# Getting Started with Mapper

In this notebook we explore a few of the core features included in giotto-learn's implementation of the [Mapper algorithm](https://research.math.osu.edu/tgda/mapperPBG.pdf). 

### Useful references

* [An introduction to Topological Data Analysis: fundamental and practical aspects for data scientists](https://arxiv.org/abs/1710.04019)
* [An Introduction to Topological Data Analysis for Physicists: From LGM to FRBs](https://arxiv.org/abs/1904.11044)

## Import libraries

In [None]:
%load_ext autoreload
%autoreload 2

In [None]:
# data wrangling
import numpy as np

# data viz
import plotly.graph_objects as go

# tda magic
from giotto.mapper.cover import CubicalCover
from giotto.mapper.pipeline import make_mapper_pipeline
from giotto.mapper.filter import Projection
from giotto.mapper.visualization import (
    create_network_2d,
    create_network_3d,
    create_interactive_network,
    set_node_sizeref,
)

# ml tools
from sklearn import datasets
from sklearn.cluster import DBSCAN

import warnings
warnings.simplefilter(action="ignore", category=FutureWarning)

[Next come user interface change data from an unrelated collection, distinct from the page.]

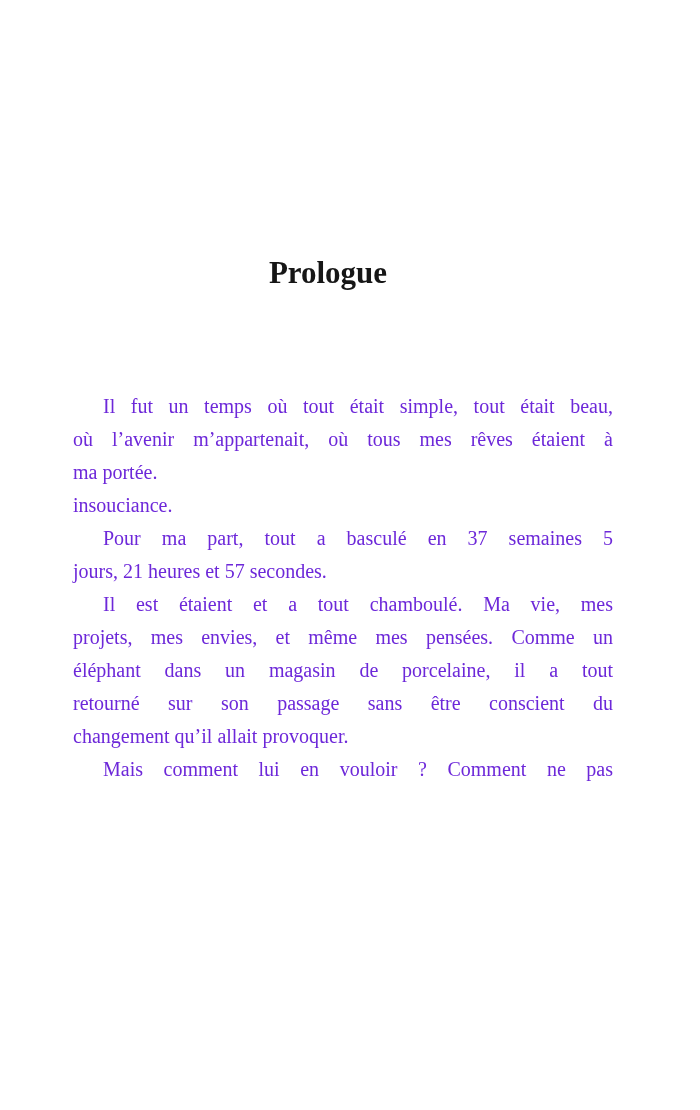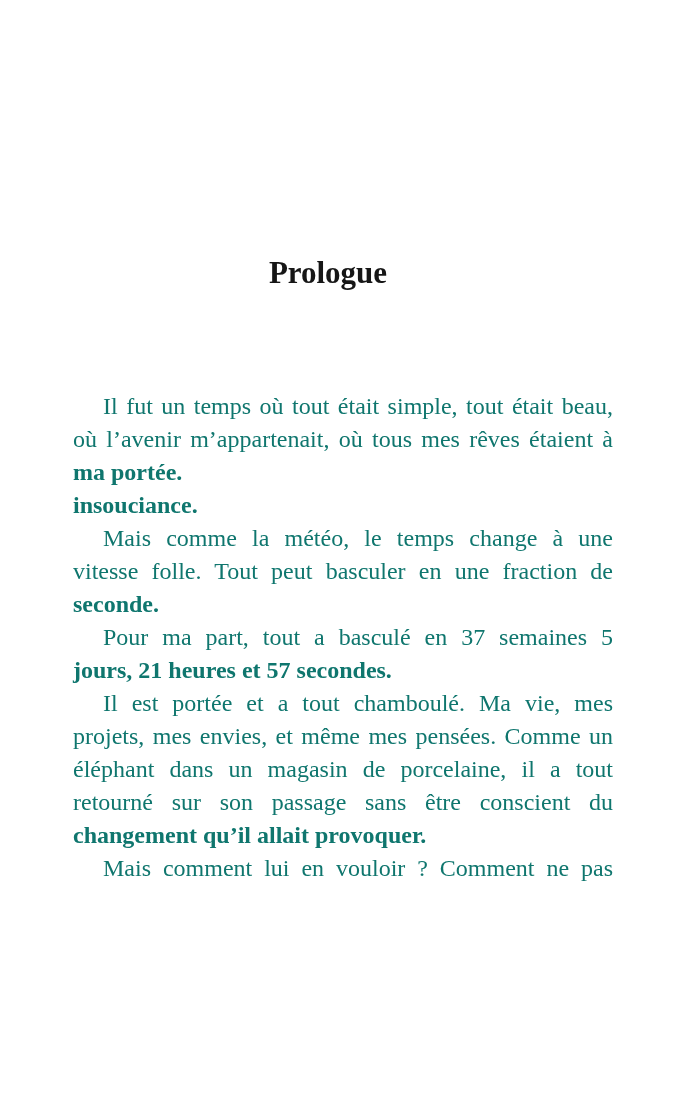--- a/index.html
+++ b/index.html
@@ -32,9 +32,9 @@
     top: 390px;
     left: 73px;
     width: 540px;
-    font-size: 24px;
+    font-size: 20px;
     line-height: 33px;
-    color: #0f766e;
+    color: #6d28d9;
   }
   .paragraph {
     margin: 0;

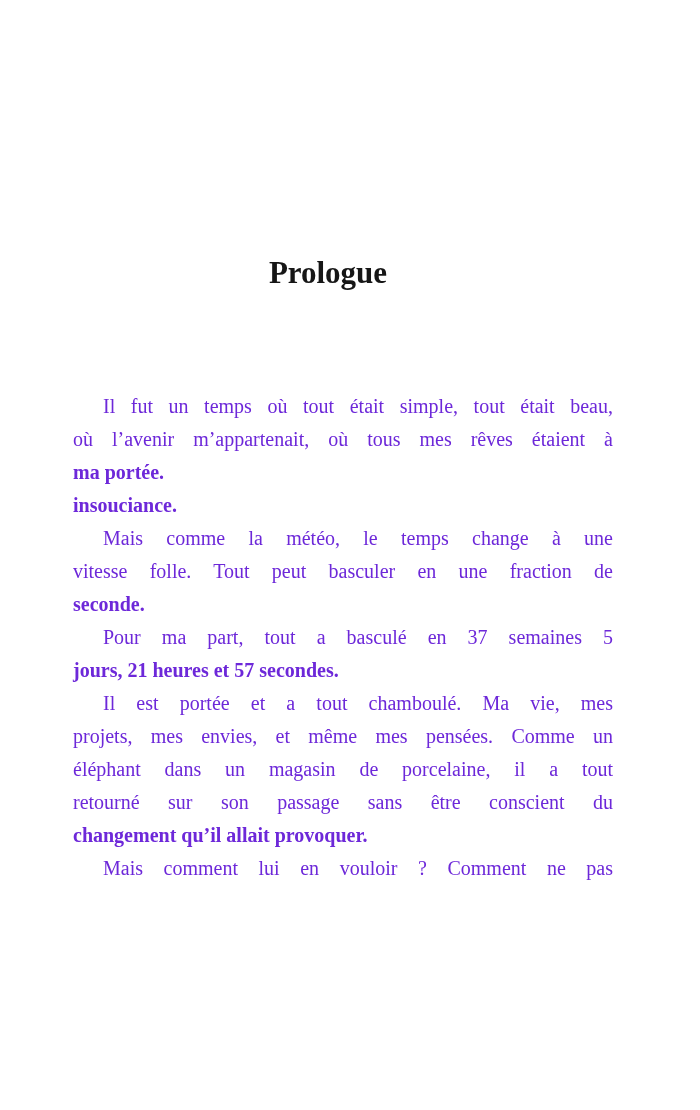--- a/index.html
+++ b/index.html
@@ -52,7 +52,6 @@
   }
   .line.plast {
     text-align-last: left;
-    font-weight: bold;
   }
 </style>
 </head>

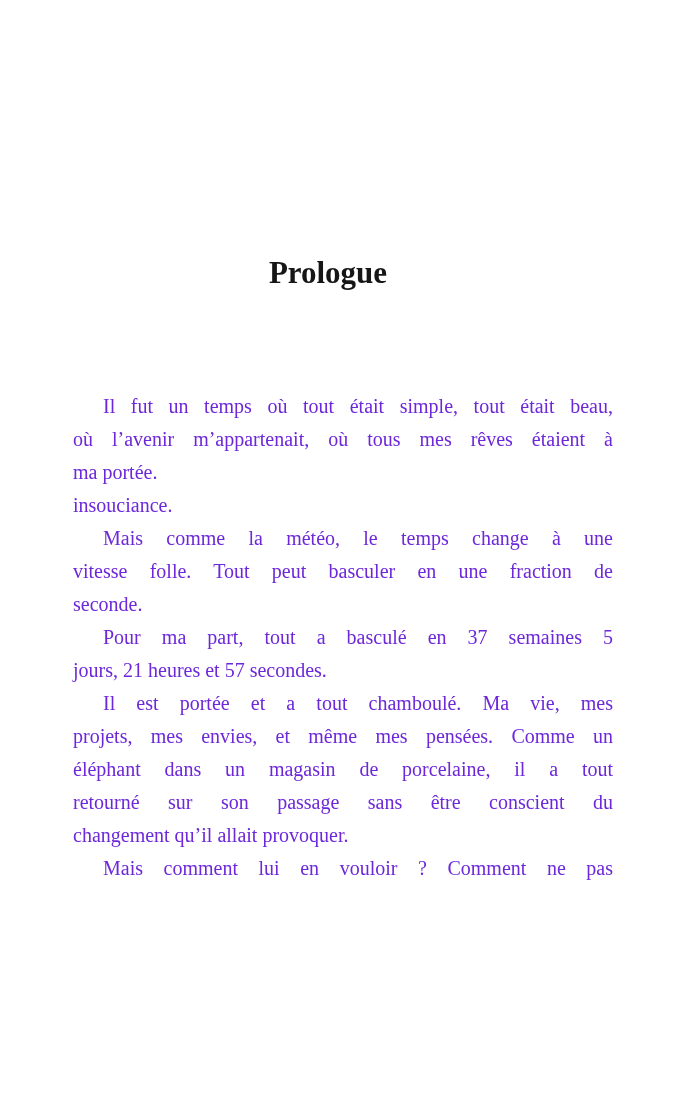--- a/index.html
+++ b/index.html
@@ -69,11 +69,6 @@
         <div class="line plast">insouciance.</div>
       </div>
       <div class="paragraph">
-        <div class="line first">Mais comme la météo, le temps change à une</div>
-        <div class="line">vitesse folle. Tout peut basculer en une fraction de</div>
-        <div class="line plast">seconde.</div>
-      </div>
-      <div class="paragraph">
         <div class="line first">Pour ma part, tout a basculé en 37 semaines 5</div>
         <div class="line plast">jours, 21 heures et 57 secondes.</div>
       </div>

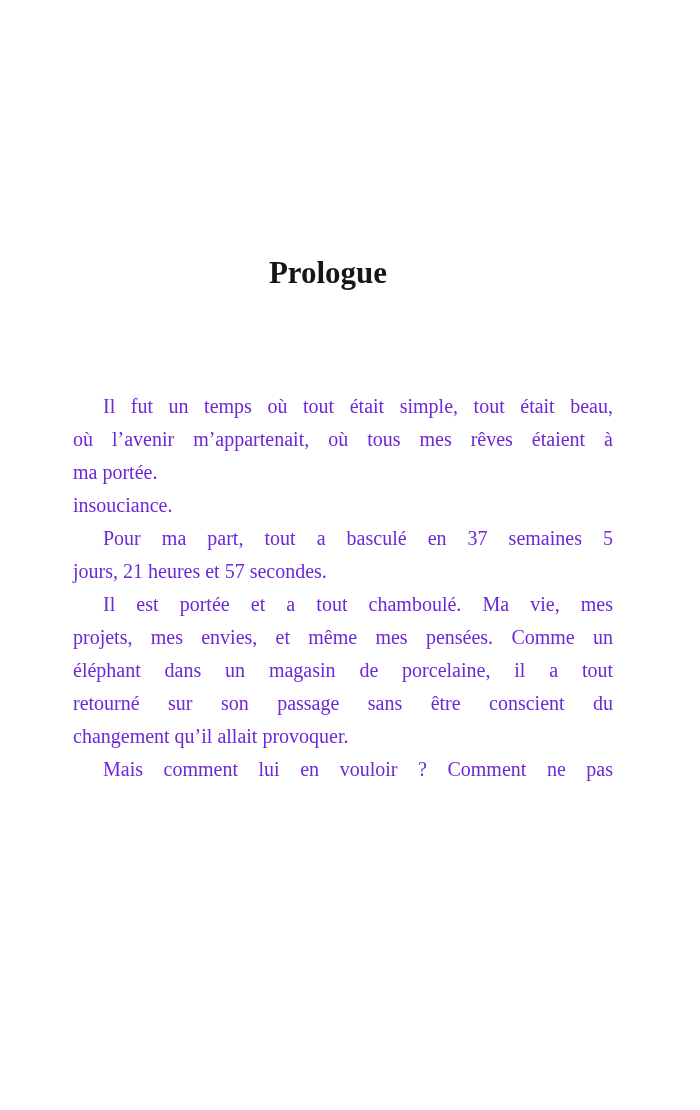--- a/index.html
+++ b/index.html
@@ -73,7 +73,7 @@
         <div class="line plast">jours, 21 heures et 57 secondes.</div>
       </div>
       <div class="paragraph">
-        <div class="line first">Il est portée et a tout chamboulé. Ma vie, mes</div>
+        <div class="line first">Il est étaient et a tout chamboulé. Ma vie, mes</div>
         <div class="line">projets, mes envies, et même mes pensées. Comme un</div>
         <div class="line">éléphant dans un magasin de porcelaine, il a tout</div>
         <div class="line">retourné sur son passage sans être conscient du</div>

## Generate and visualise data
As a simple example, let's generate a two-dimensional point cloud of two concentric circles. The goal will be to examine how Mapper can be used to generate a topological graph that captures the salient features of the data.

In [None]:
data, _ = datasets.make_circles(n_samples=5000, noise=0.05, factor=0.3, random_state=42)

fig = go.Figure(
    data=go.Scatter(x=data[:, 0], y=data[:, 1], mode="markers"),
    layout={"autosize": False},
)
fig.show()

In [None]:
import pandas as pd
data = pd.DataFrame(data, columns=['a', 'b'])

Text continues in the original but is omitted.